SUPPLIED DATA:
※ ※ ※
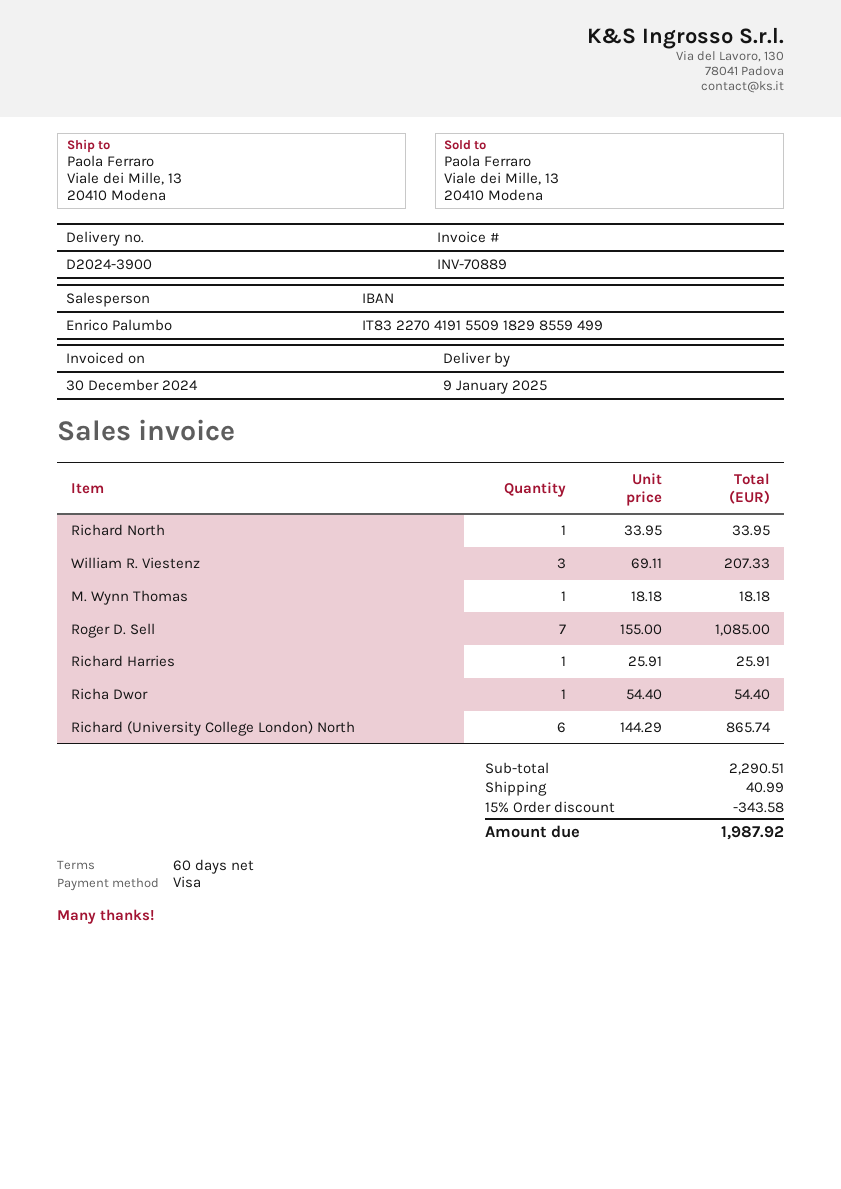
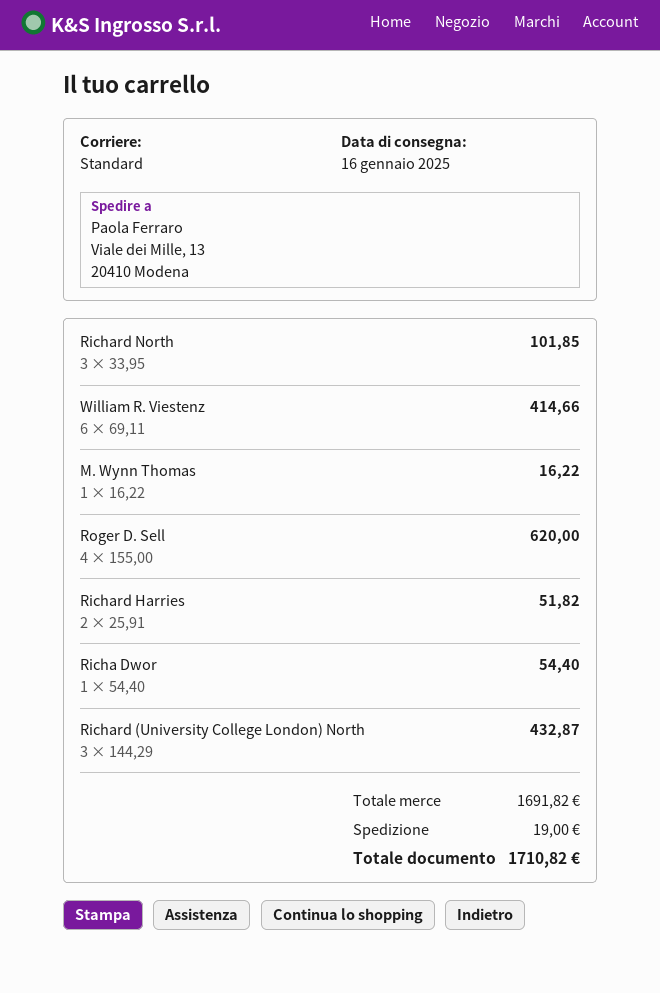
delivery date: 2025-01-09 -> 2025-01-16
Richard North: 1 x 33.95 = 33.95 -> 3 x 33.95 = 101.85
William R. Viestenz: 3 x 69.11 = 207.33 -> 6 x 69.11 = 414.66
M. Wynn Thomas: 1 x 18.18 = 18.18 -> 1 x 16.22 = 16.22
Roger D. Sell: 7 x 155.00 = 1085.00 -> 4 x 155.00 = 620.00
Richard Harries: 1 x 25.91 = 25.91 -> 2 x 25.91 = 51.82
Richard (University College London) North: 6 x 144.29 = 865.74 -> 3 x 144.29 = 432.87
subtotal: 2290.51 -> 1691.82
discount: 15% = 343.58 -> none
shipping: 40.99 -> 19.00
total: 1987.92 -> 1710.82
※ ※ ※
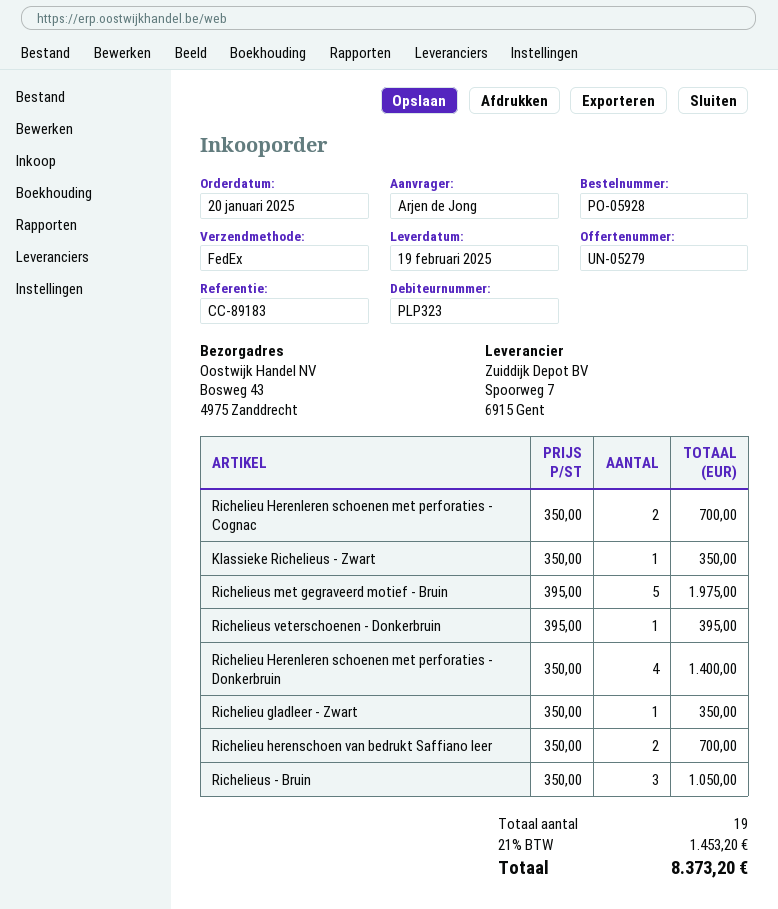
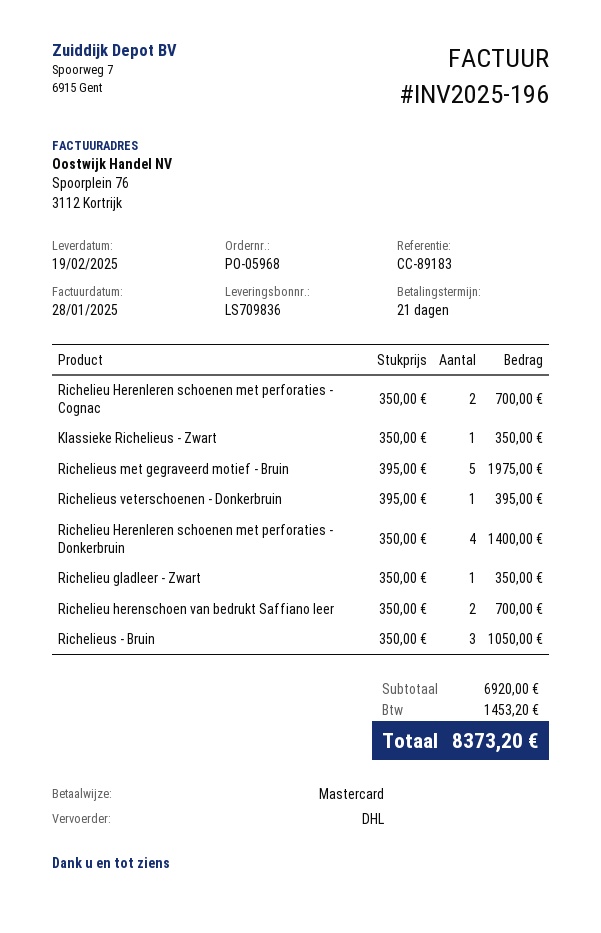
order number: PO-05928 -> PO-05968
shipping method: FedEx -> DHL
※ ※ ※
AIM OF THE EXERCISE: Answer with one number, namely the count of lines in the entries that include the word "Richard".

WRITTEN ANSWER: 3